Exercise brief
Beginning at the line containing "text: Latko Slyčko", repeat each line below exactly up to and including the line containing "text: Латко ->". Do not repeat the pictures.

Exercise input
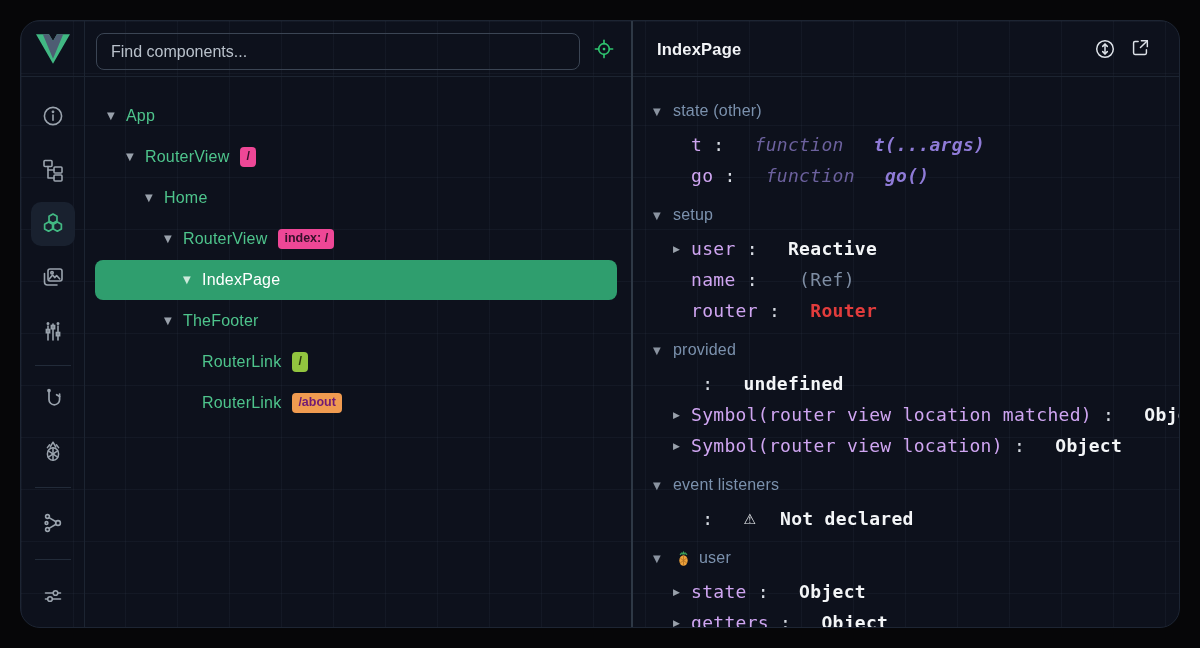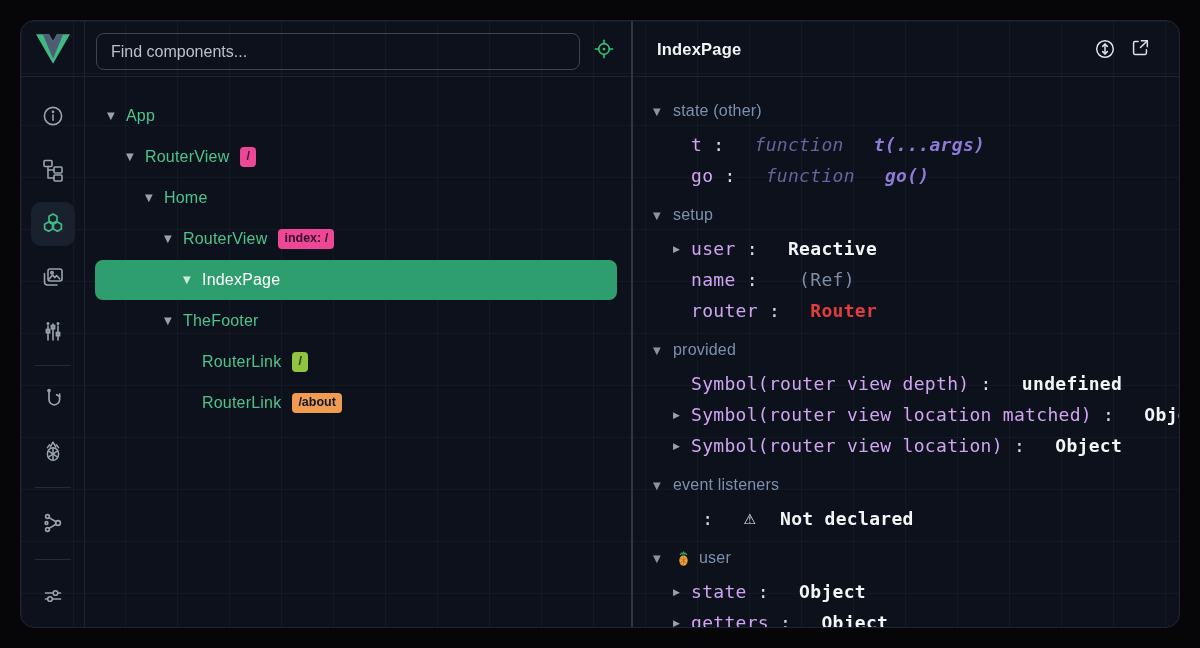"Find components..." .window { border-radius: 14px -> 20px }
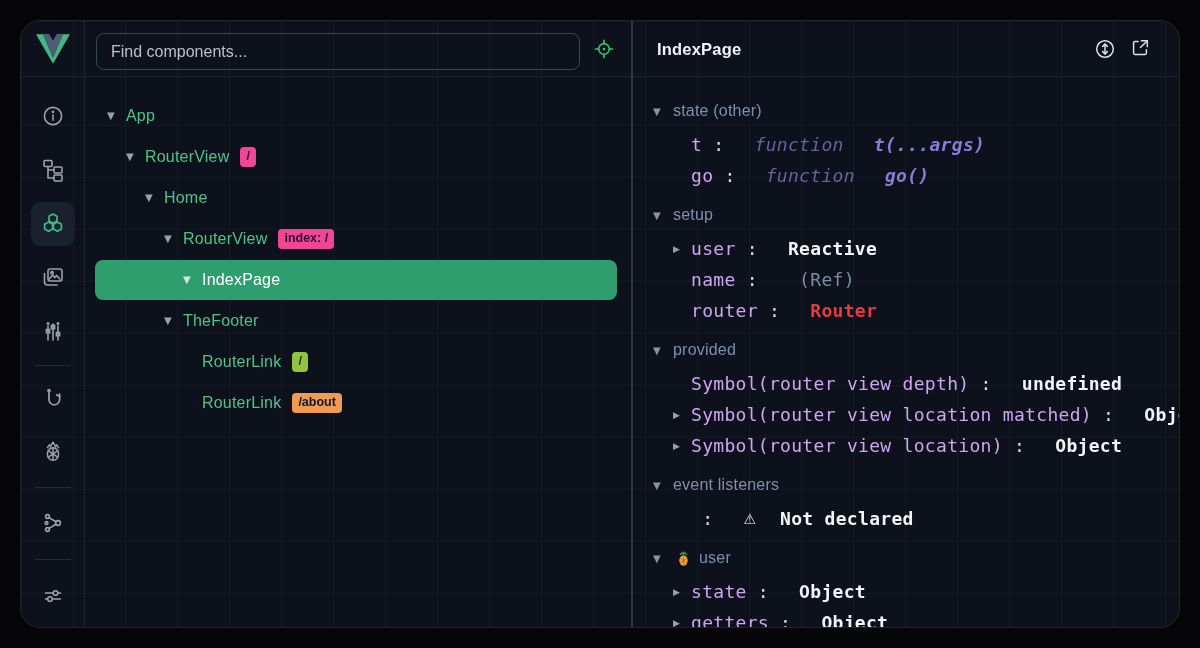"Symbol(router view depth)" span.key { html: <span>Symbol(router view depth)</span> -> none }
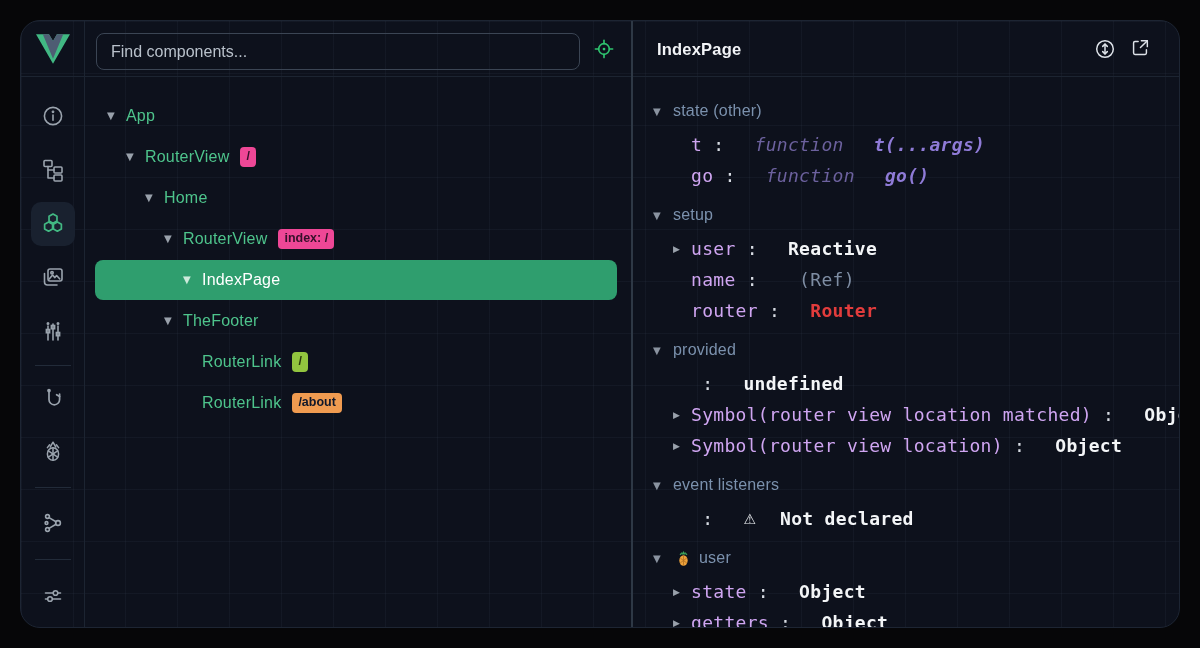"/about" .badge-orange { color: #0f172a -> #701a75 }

==

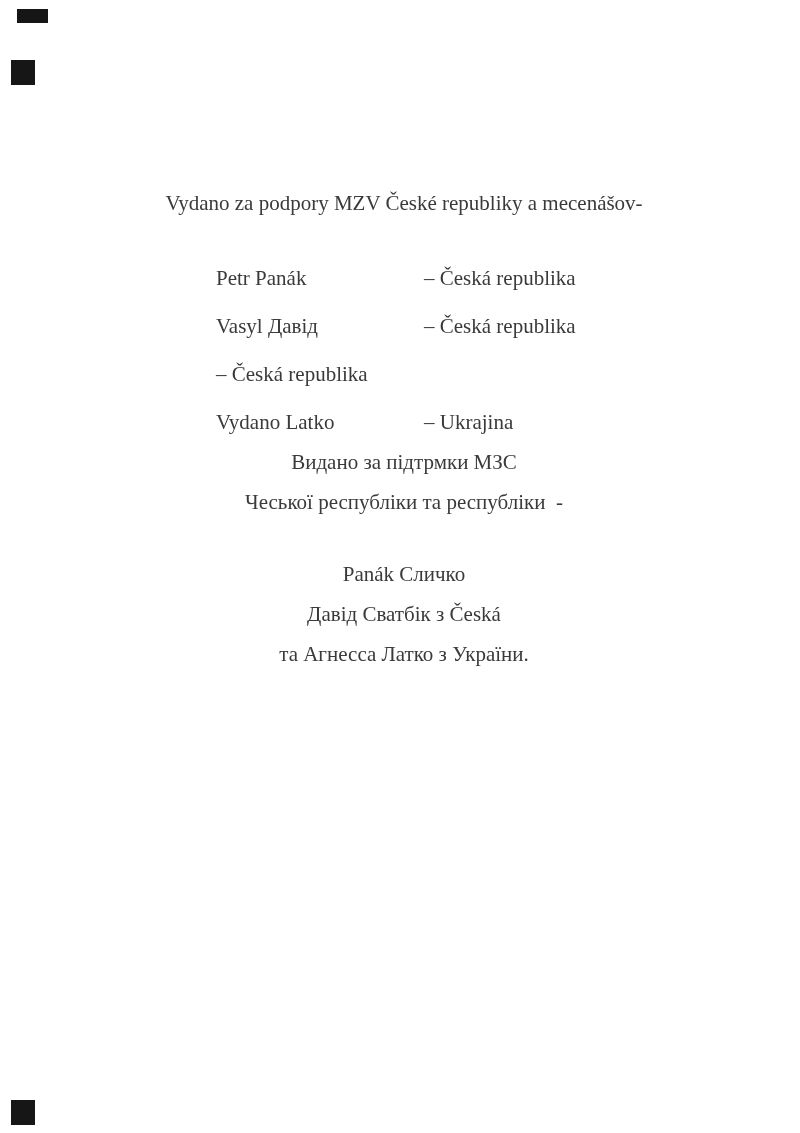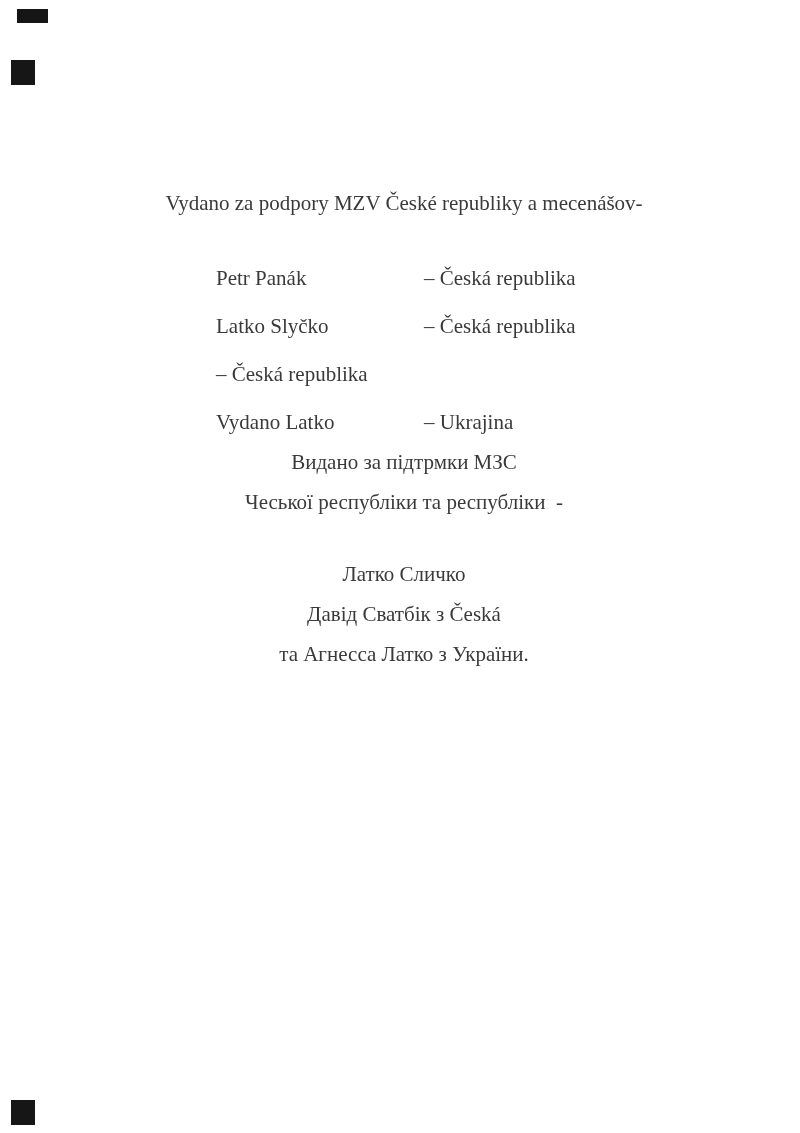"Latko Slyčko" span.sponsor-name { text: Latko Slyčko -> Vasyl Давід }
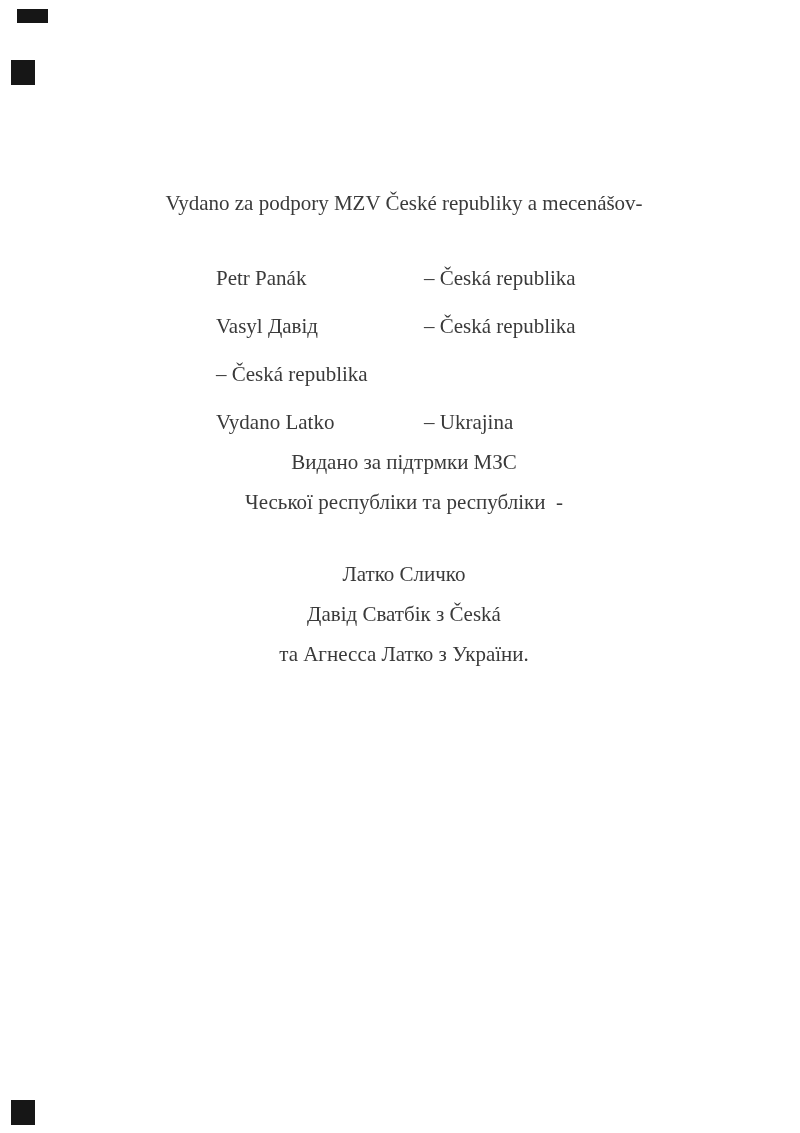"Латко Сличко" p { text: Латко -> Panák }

Answer for this exercise
"Latko Slyčko" span.sponsor-name { text: Latko Slyčko -> Vasyl Давід }
"Латко Сличко" p { text: Латко -> Panák }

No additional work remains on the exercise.